Key functional pillars
• Natural-language understanding in multiple languages (the site is currently English-first, but I want seamless expansion without hard re-coding when we add Spanish, French or Chinese).
• Context-aware session memory that persists across browser refreshes and gracefully times out to stay HIPAA-compliant.
• Proactive drug-interaction alerts triggered by a rules engine that you will feed with our formulary data.
• Live pharmacist escalation via secure chat hand-off when confidence scoring drops below an agreed threshold.
• Low-latency responses—sub-second round-trip time is the target.
• Real-time analytics dashboards plugged straight into our backend (Postgres + Grafana) so I can monitor usage, conversation sentiment and system health without logging into the cloud console.
• Automated A/B testing, adaptive learning from past chats and scheduled system-health pings to keep the model fresh and stable.

Deliverables
1. Conversational model (Python, TensorFlow/PyTorch or similar) trained on our FAQ, formulary and order policies.

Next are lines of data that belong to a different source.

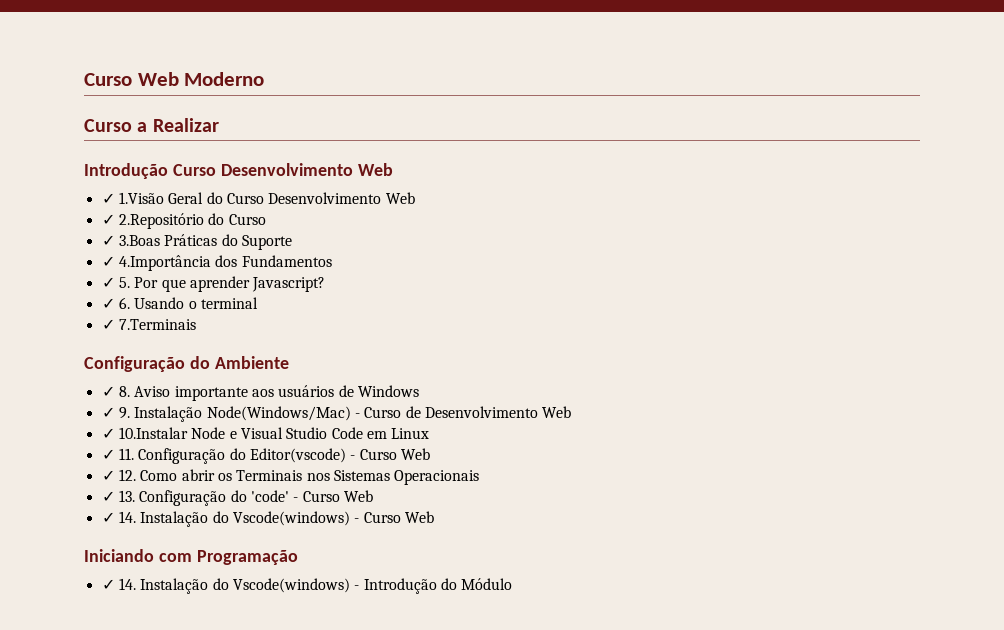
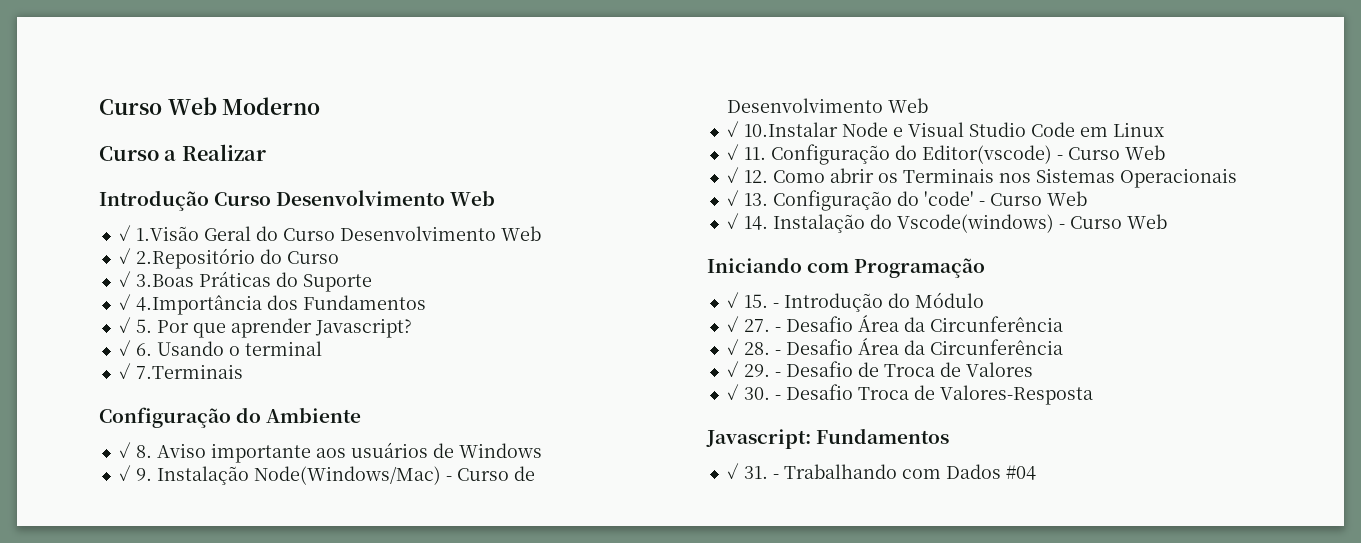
- ✓ 14. Instalação do Vscode(windows) - Introdução do Módulo
+ ✓ 15. - Introdução do Módulo
+ ✓ 27. - Desafio Área da Circunferência
+ ✓ 28. - Desafio Área da Circunferência
+ ✓ 29. - Desafio de Troca de Valores
+ ✓ 30. - Desafio Troca de Valores-Resposta
+ Javascript: Fundamentos
+ ✓ 31. - Trabalhando com Dados #04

2. Secure REST/GraphQL endpoints and webhook callbacks that tie into our order-tracking service and trigger refill suggestions.

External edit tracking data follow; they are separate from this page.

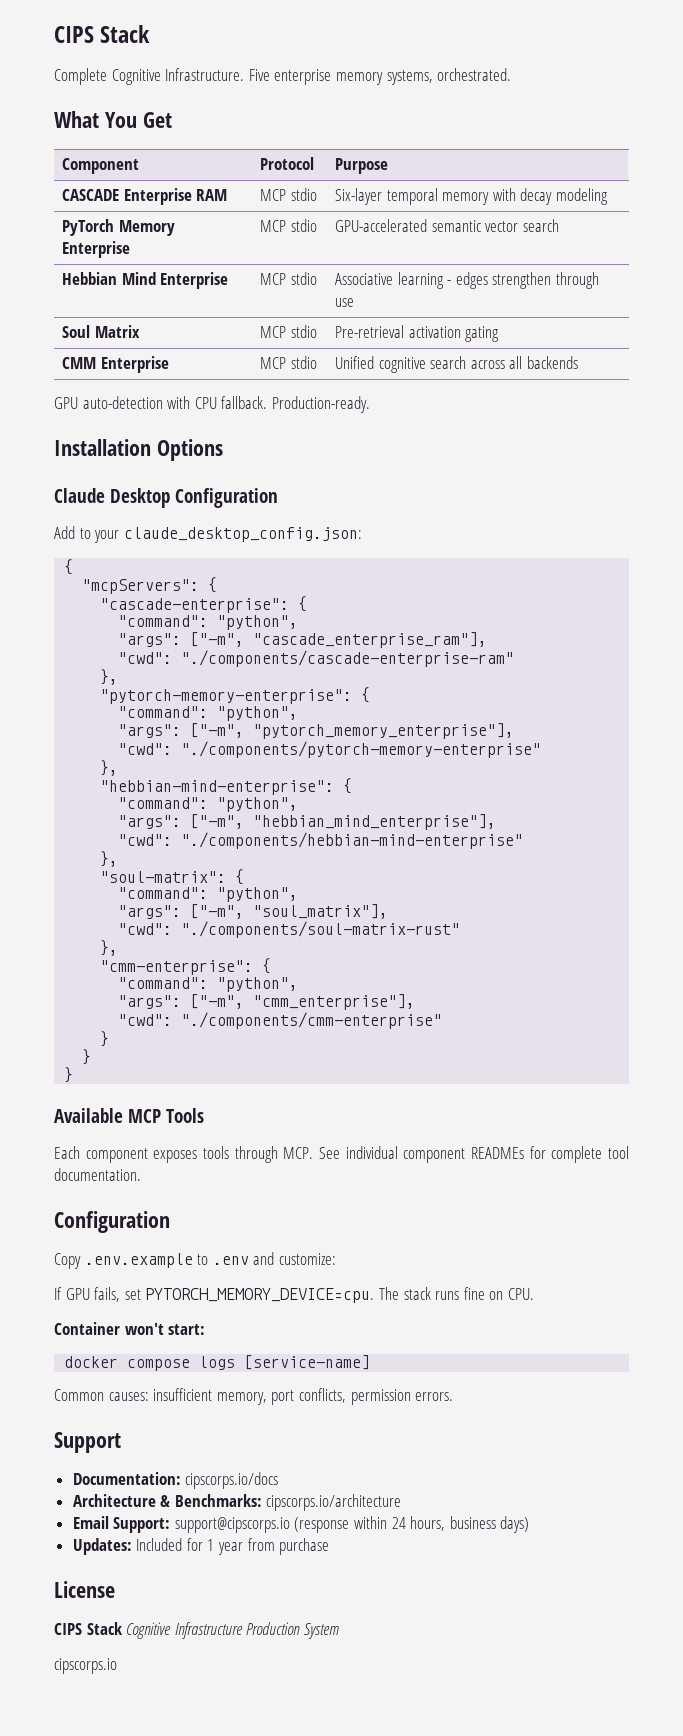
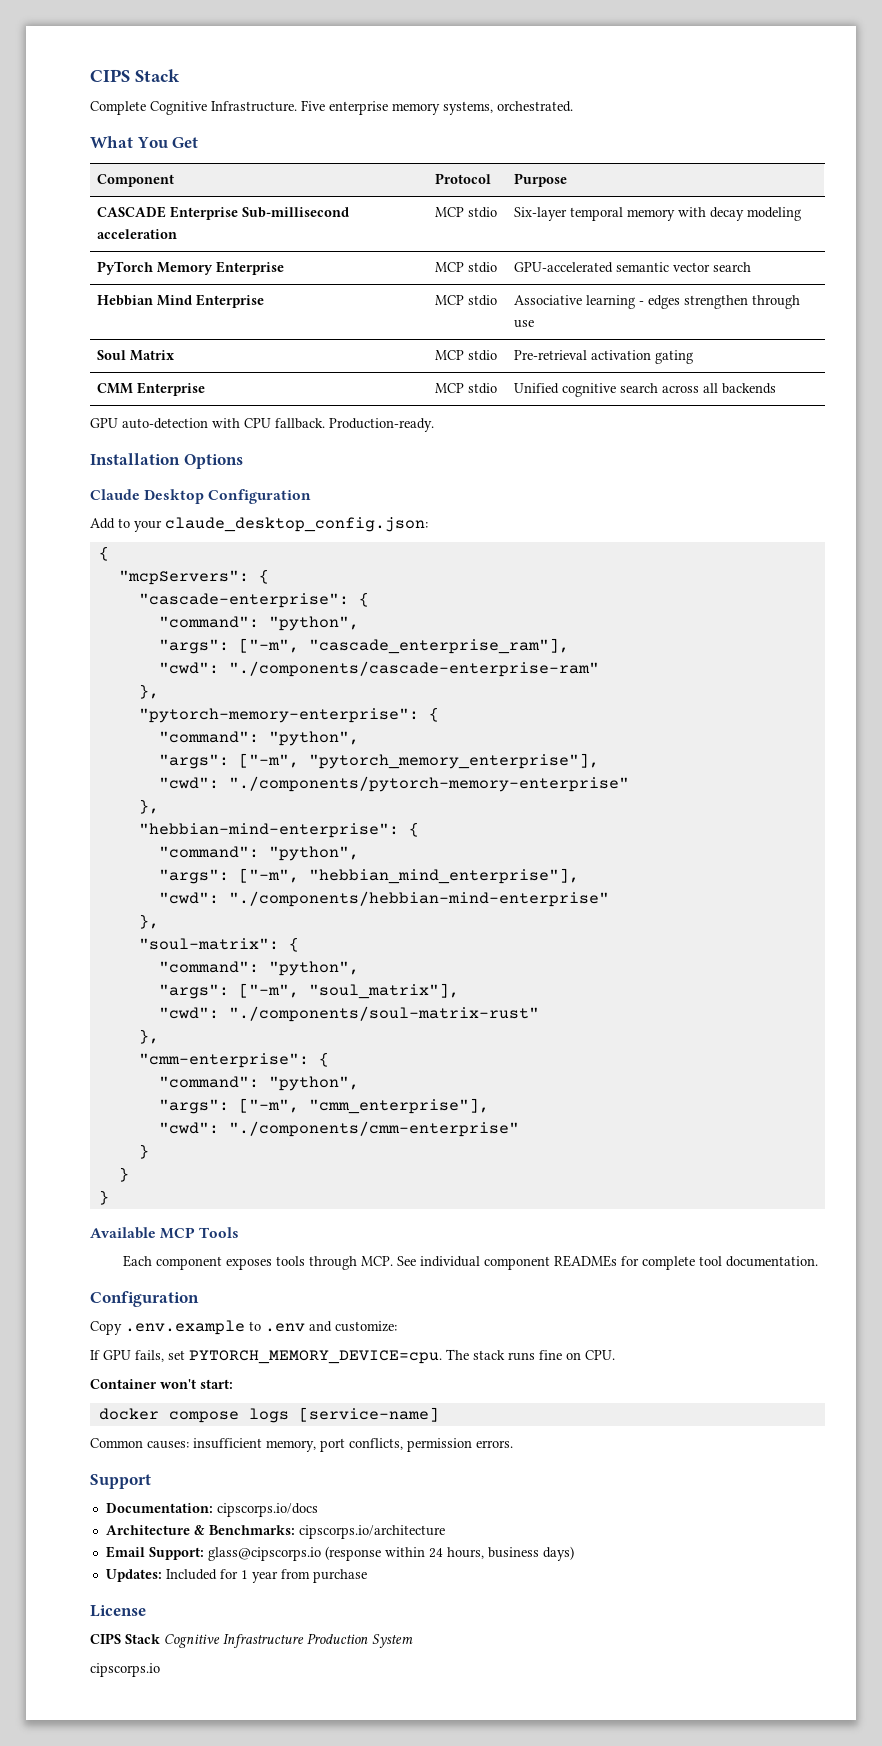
- CASCADE Enterprise RAM | MCP stdio | Six-layer temporal memory with decay modeling
+ CASCADE Enterprise Sub-millisecond acceleration | MCP stdio | Six-layer temporal memory with decay modeling
- Email Support: support@cipscorps.io (response within 24 hours, business days)
+ Email Support: glass@cipscorps.io (response within 24 hours, business days)

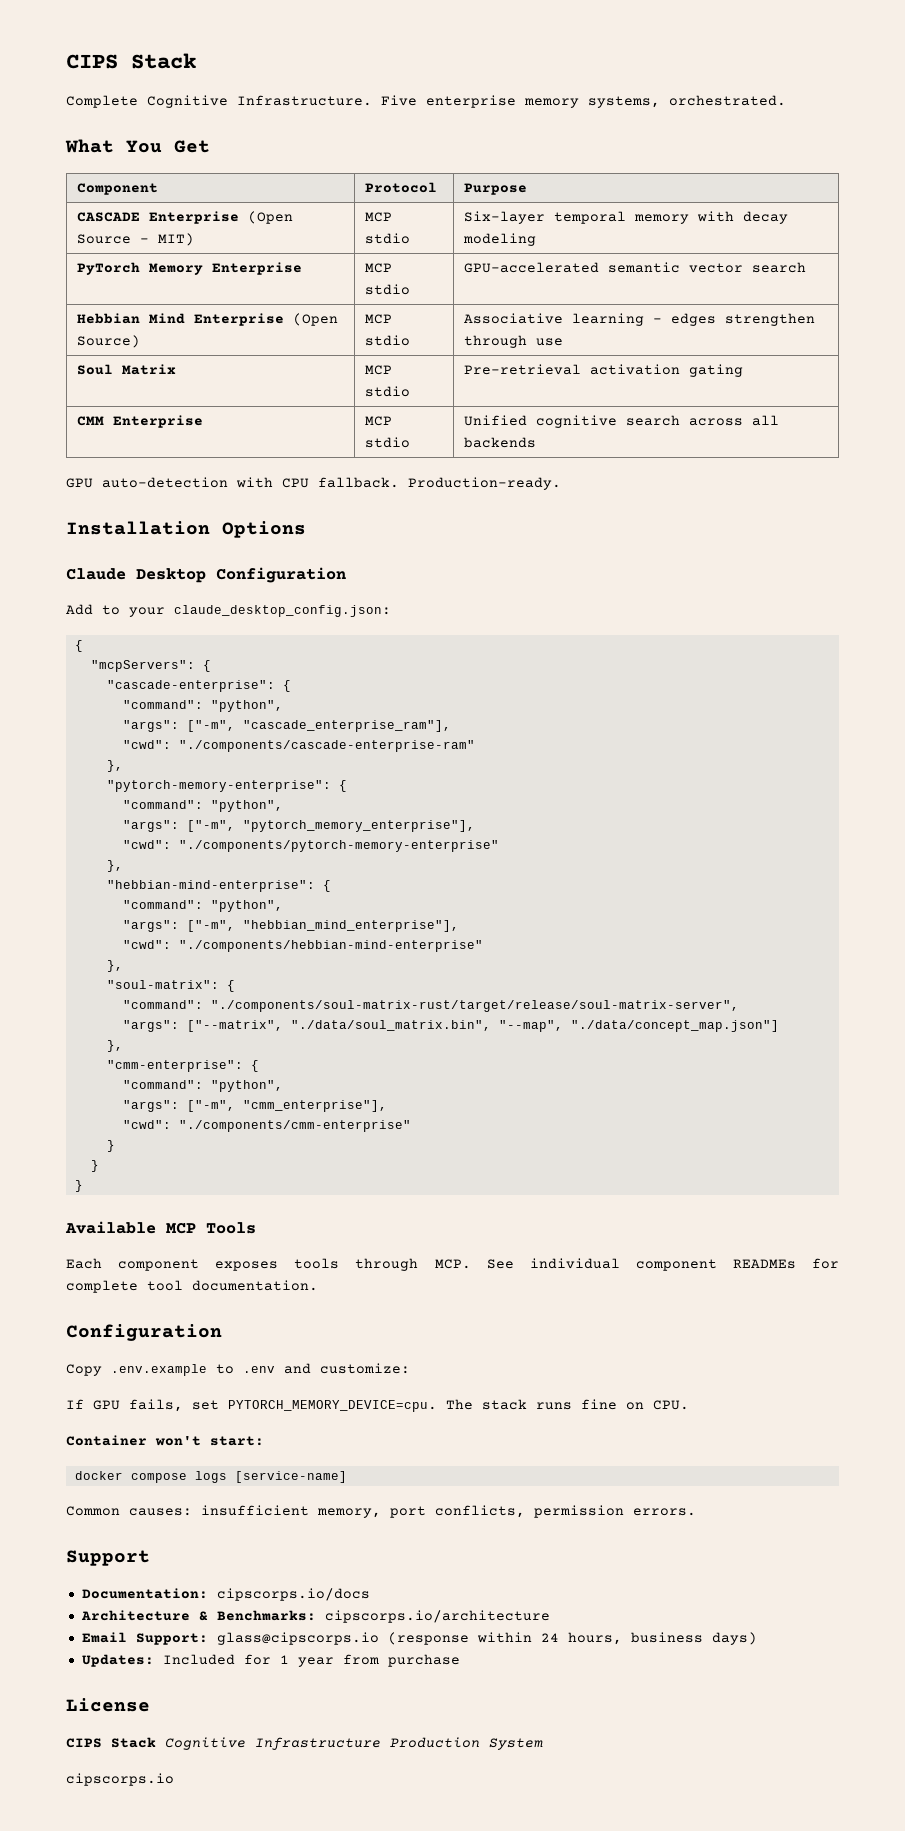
- CASCADE Enterprise Sub-millisecond acceleration | MCP stdio | Six-layer temporal memory with decay modeling
+ CASCADE Enterprise (Open Source - MIT) | MCP stdio | Six-layer temporal memory with decay modeling
- Hebbian Mind Enterprise | MCP stdio | Associative learning - edges strengthen through use
+ Hebbian Mind Enterprise (Open Source) | MCP stdio | Associative learning - edges strengthen through use
  "soul-matrix": {
- "command": "python",
- "args": ["-m", "soul_matrix"],
- "cwd": "./components/soul-matrix-rust"
+ "command": "./components/soul-matrix-rust/target/release/soul-matrix-server",
+ "args": ["--matrix", "./data/soul_matrix.bin", "--map", "./data/concept_map.json"]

3. Embedded web widget (React) with responsive design and accessibility compliance.
4. Deployment scripts (Docker + Kubernetes) plus CI/CD pipeline definitions.
5. Monitoring dashboard templates and a short hand-over document.

Acceptance criteria
– Medication-reminder accuracy ≥ 98 % on the test set we provide.
– Analytics dashboard displays live metrics within 5 seconds of an event.
– Average response latency ≤ 800 ms under a 200 concurrent-user load.
– All traffic encrypted, PHI stored or cached only within our VPC, and audit logs enabled.

If you have shipped similar HIPAA-aware chat or voice solutions and can prove low-latency, multilingual NLP at scale, I’d like to review your approach and timeline.